## [WHAT YOU SHOULD DO]
In the material below, find the line with "height: 72px ->" and the line with "text: обеспечения ->", then output both and every line between them exactly, omitting pictures.

┌─ MATERIALS PROVIDED

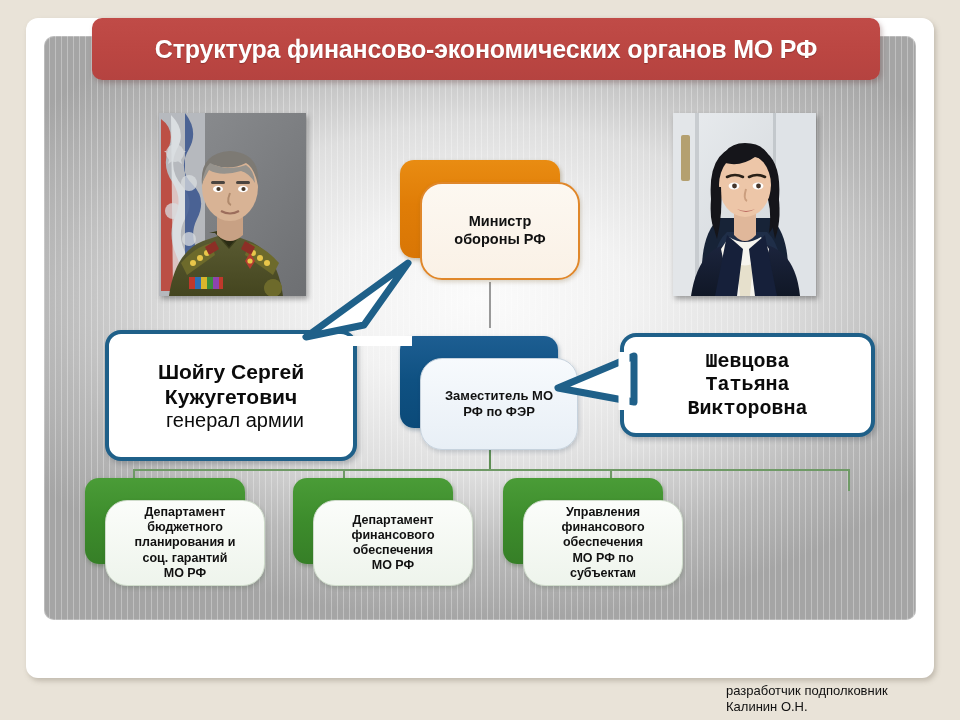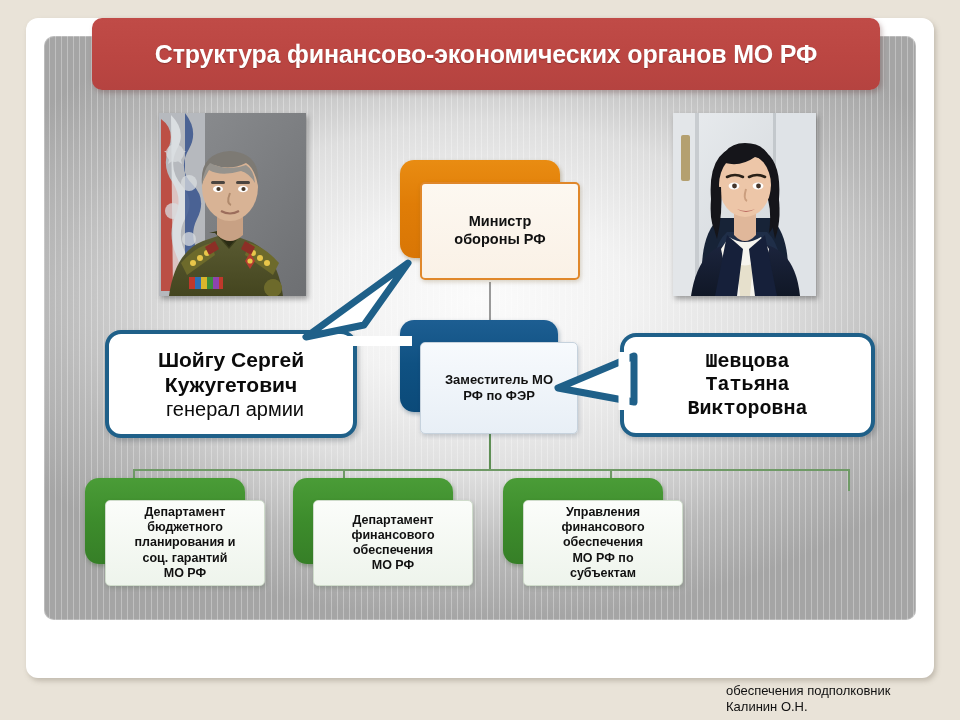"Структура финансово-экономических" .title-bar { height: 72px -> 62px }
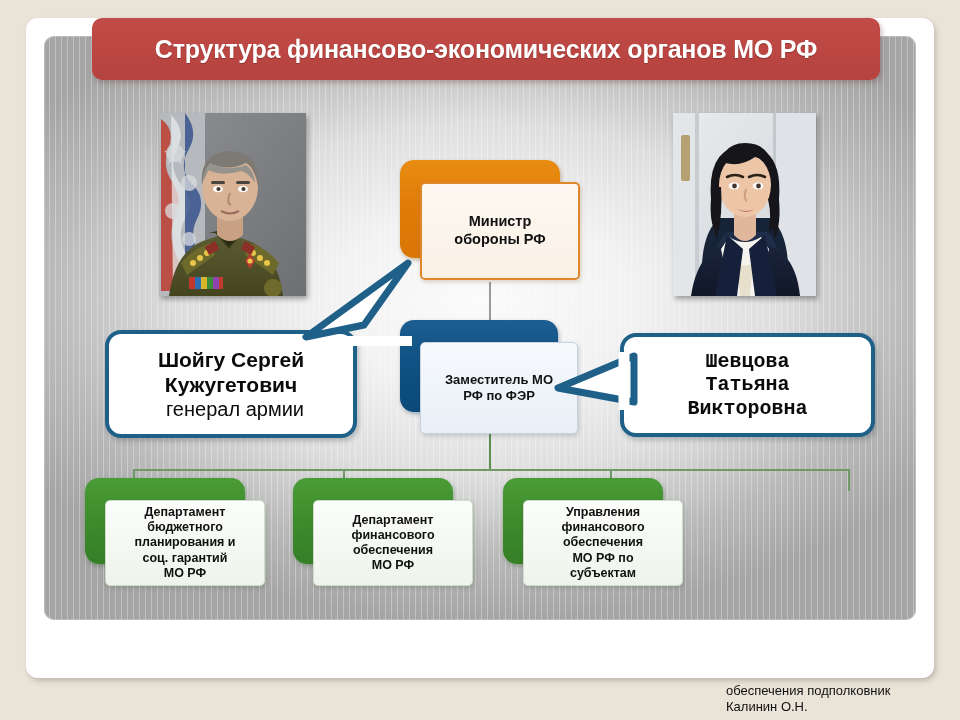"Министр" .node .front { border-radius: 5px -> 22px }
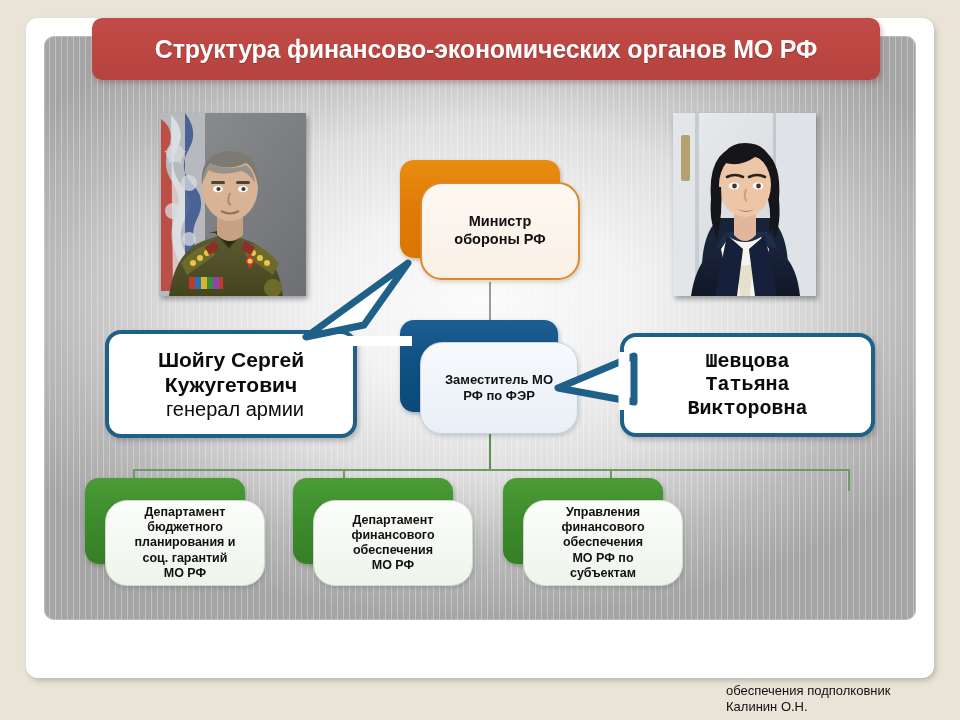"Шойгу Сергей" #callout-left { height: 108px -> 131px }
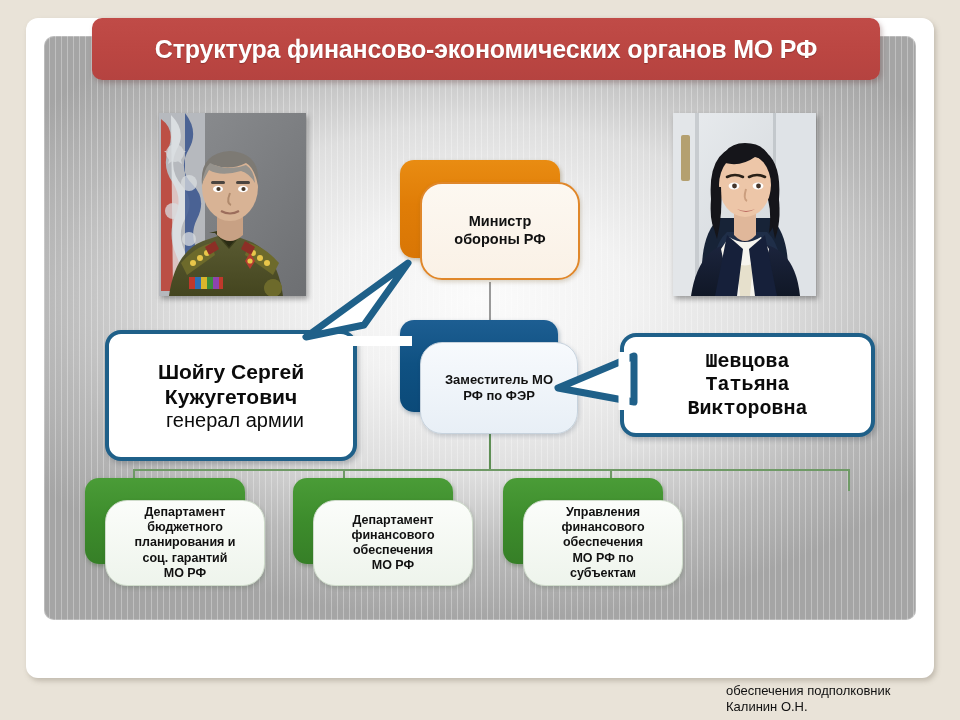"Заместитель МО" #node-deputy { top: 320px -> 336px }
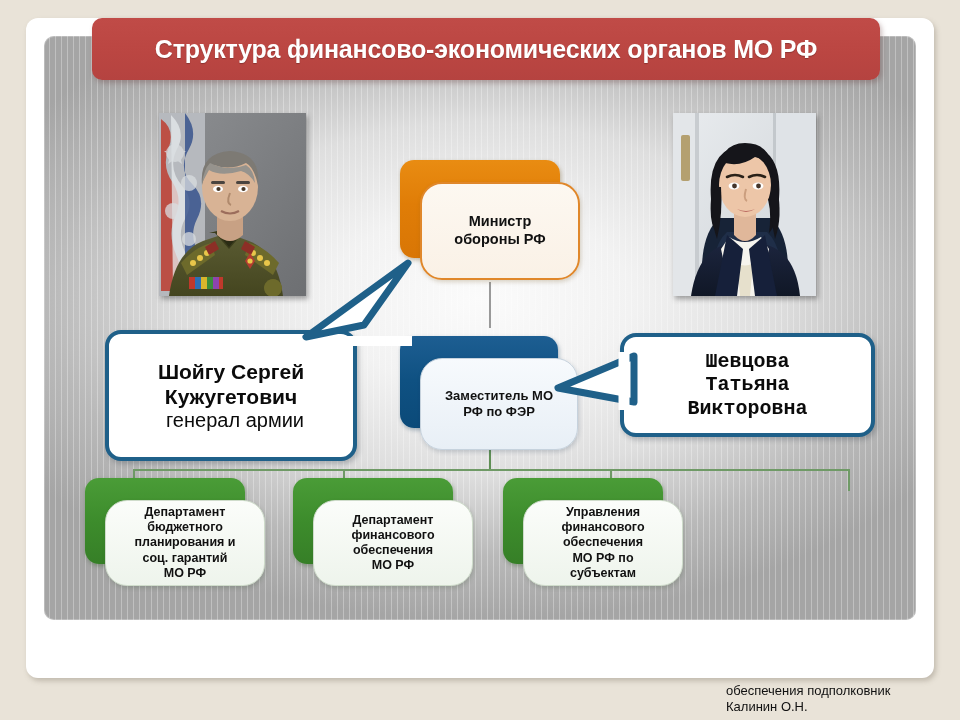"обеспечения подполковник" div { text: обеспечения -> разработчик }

└─
┌─ MATERIALS PROVIDED

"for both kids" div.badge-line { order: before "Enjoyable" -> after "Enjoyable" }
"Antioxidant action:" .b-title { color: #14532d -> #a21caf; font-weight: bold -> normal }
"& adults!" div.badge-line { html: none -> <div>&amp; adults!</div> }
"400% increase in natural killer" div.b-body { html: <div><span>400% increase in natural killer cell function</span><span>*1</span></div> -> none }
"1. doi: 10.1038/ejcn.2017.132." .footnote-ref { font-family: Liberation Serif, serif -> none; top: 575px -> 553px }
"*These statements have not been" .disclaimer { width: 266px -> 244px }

└─

## [OUTPUT BELOW]
"Структура финансово-экономических" .title-bar { height: 72px -> 62px }
"Министр" .node .front { border-radius: 5px -> 22px }
"Шойгу Сергей" #callout-left { height: 108px -> 131px }
"Заместитель МО" #node-deputy { top: 320px -> 336px }
"обеспечения подполковник" div { text: обеспечения -> разработчик }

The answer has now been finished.